**Dataset content**.
····················

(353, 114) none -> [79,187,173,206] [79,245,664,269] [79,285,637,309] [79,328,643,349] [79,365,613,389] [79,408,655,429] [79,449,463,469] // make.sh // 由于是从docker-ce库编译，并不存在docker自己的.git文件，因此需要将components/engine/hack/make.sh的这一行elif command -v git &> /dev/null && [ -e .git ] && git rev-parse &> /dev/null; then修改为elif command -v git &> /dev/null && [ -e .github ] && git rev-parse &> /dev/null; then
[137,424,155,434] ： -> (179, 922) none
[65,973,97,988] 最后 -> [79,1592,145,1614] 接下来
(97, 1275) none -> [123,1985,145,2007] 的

····················

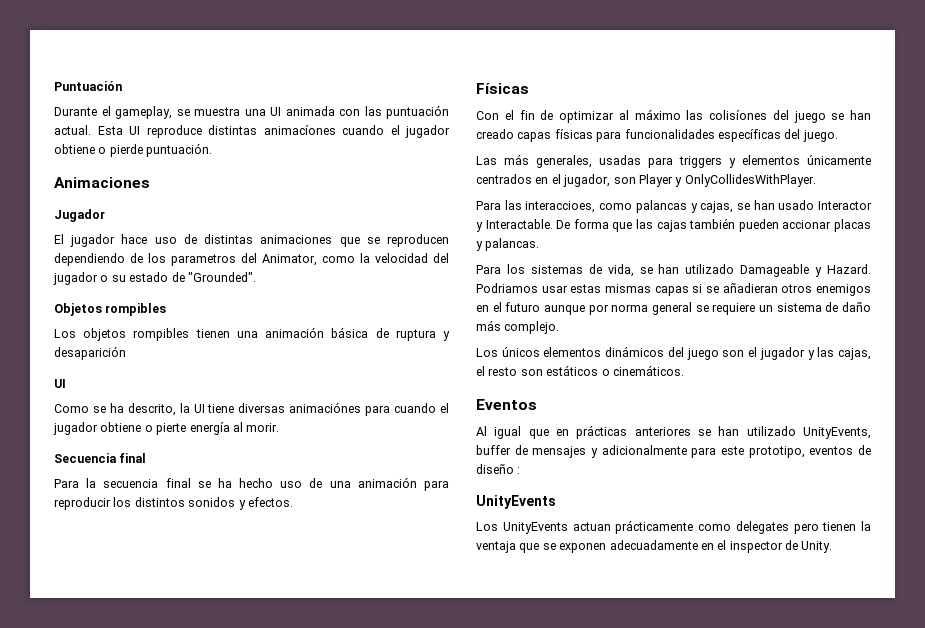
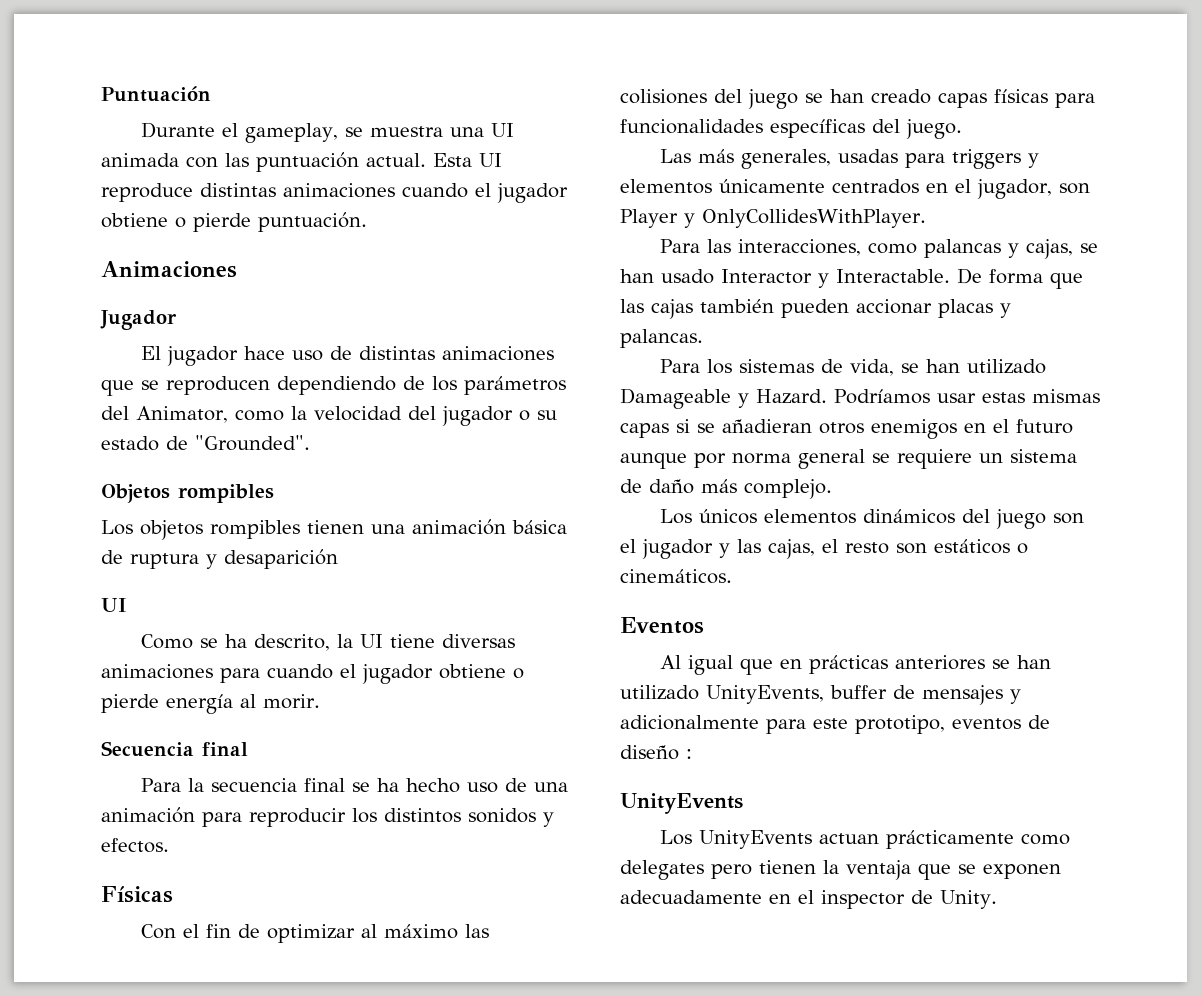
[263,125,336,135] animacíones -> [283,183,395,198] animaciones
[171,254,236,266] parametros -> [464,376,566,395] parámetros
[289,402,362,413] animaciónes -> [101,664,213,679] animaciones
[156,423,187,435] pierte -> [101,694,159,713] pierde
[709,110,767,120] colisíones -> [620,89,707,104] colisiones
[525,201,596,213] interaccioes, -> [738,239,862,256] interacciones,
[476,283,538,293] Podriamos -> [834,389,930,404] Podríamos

····················

**What to produce**. Identify each line in the records above containing the word "none"; copy those lines.

**Your response**.
(353, 114) none -> [79,187,173,206] [79,245,664,269] [79,285,637,309] [79,328,643,349] [79,365,613,389] [79,408,655,429] [79,449,463,469] // make.sh // 由于是从docker-ce库编译，并不存在docker自己的.git文件，因此需要将components/engine/hack/make.sh的这一行elif command -v git &> /dev/null && [ -e .git ] && git rev-parse &> /dev/null; then修改为elif command -v git &> /dev/null && [ -e .github ] && git rev-parse &> /dev/null; then
[137,424,155,434] ： -> (179, 922) none
(97, 1275) none -> [123,1985,145,2007] 的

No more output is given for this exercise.